Selon la Constitution, le Nigéria est un État laïc. Mais les dés sont pipés, seule une petite partie des citoyens se taille la part du lion. Nous avons par exemple observé récemment dans le centre du Nigéria que les nominations aux postes gouvernementaux sont accordées en priorité aux musulmans autochtones, même s’ils sont minoritaires par rapport aux autres groupes religieux et ethniques. Il semble donc qu’il existe une politique délibérée de promotion de l’islam, mais sous la domination des Peuls.

Morven McLean vu du Journal Chrétien 

De 2011 à 2015, Sarah Ochekpe était ministre des Ressources en eau. Aujourd’hui, elle est la présidente de l’Emancipation Centre for Crisis Victims, une organisation partenaire de CSI qui aide les victimes des attaques peules.
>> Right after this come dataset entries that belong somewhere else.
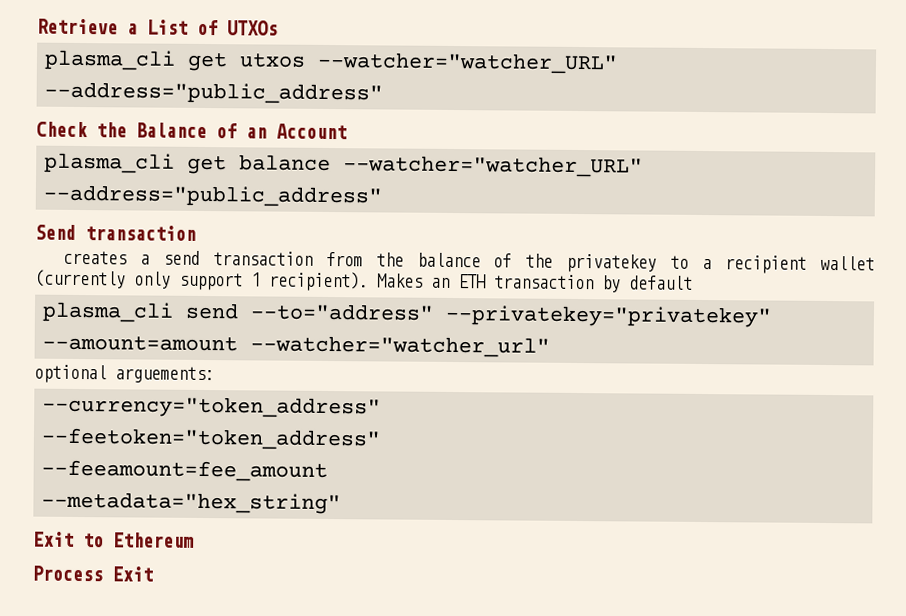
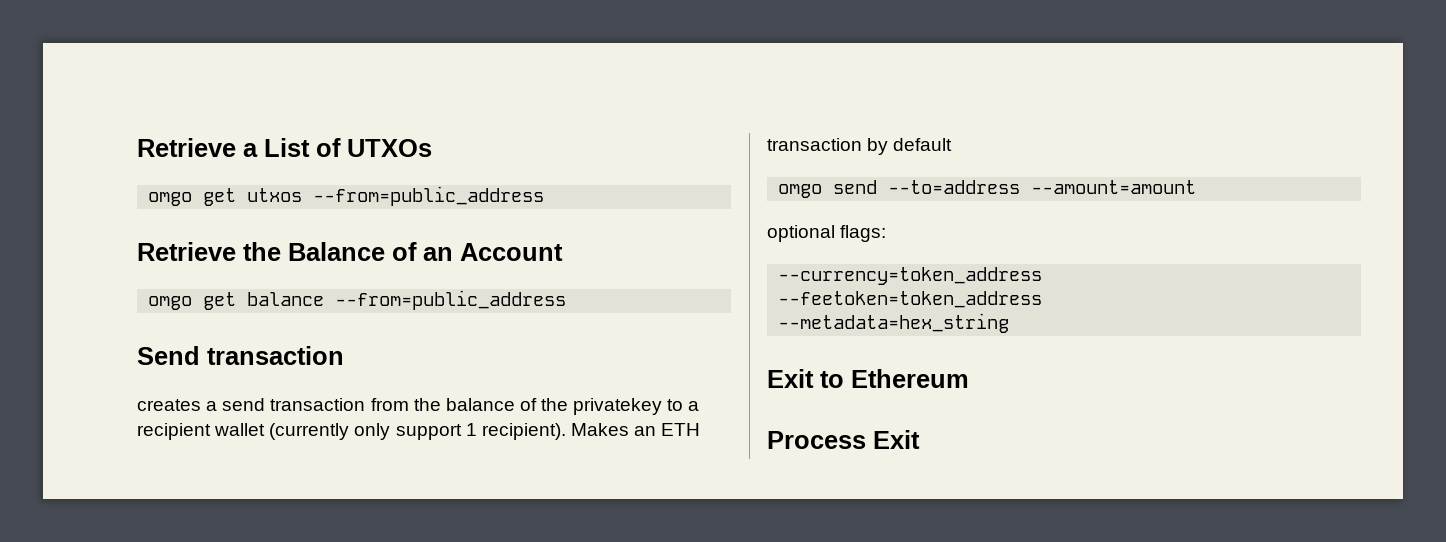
[44,49,177,71] plasma_cli -> [148,192,193,206] omgo
[317,51,619,75] [44,81,384,105] [36,121,88,138] --watcher="watcher_URL" --address="public_address" // Check -> [313,186,545,206] [137,242,236,261] --from=public_address // Retrieve
[44,152,176,174] plasma_cli -> [148,296,193,310] omgo
[343,155,644,178] [43,184,383,208] --watcher="watcher_URL" --address="public_address" -> [335,290,567,310] --from=public_address
[42,301,773,328] plasma_cli send --to="address" --privatekey="privatekey" -> [778,180,1021,198] omgo send --to=address
[250,335,551,358] --watcher="watcher_url" -> (1197, 187) none
[115,366,215,384] [42,395,382,419] [41,427,382,451] [41,459,329,483] [41,491,342,515] arguements: // --currency="token_address" // --feetoken="token_address" // --feeamount=fee_amount // --metadata="hex_string" -> [840,225,887,242] [778,267,1043,285] [778,291,1043,308] [778,313,1010,333] flags: // --currency=token_address // --feetoken=token_address // --metadata=hex_string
Sarah Reng Ochekpe est né le 4 octobre 1961 dans la famille d’Ali Reng Madugben à Foron, un district de la région du gouvernement local de Barikin Ladi de l’État du Plateau. Elle a obtenu son premier diplôme en sciences politiques à l’Université Ahmadu Bello, puis une maîtrise en administration publique à l’Université de Jos. Elle possède également des diplômes d’études supérieures de l’Aberdeen College of Commerce et de l’Institut nigérian de journalisme. Elle est mariée à Nelson Ochekpe, professeur de chimie pharmaceutique et vice-chancelier adjoint à l’Université de Jos.
Ochekpe a occupé plusieurs postes de direction à l’Agence nationale d’orientation du Nigéria, avant sa nomination au poste de ministre des Ressources en eau. Aujourd’hui, elle est la présidente de l’Emancipation Centre for Crisis Victims, une organisation partenaire de Christian Solidarity International qui aide les victimes des attaques peules.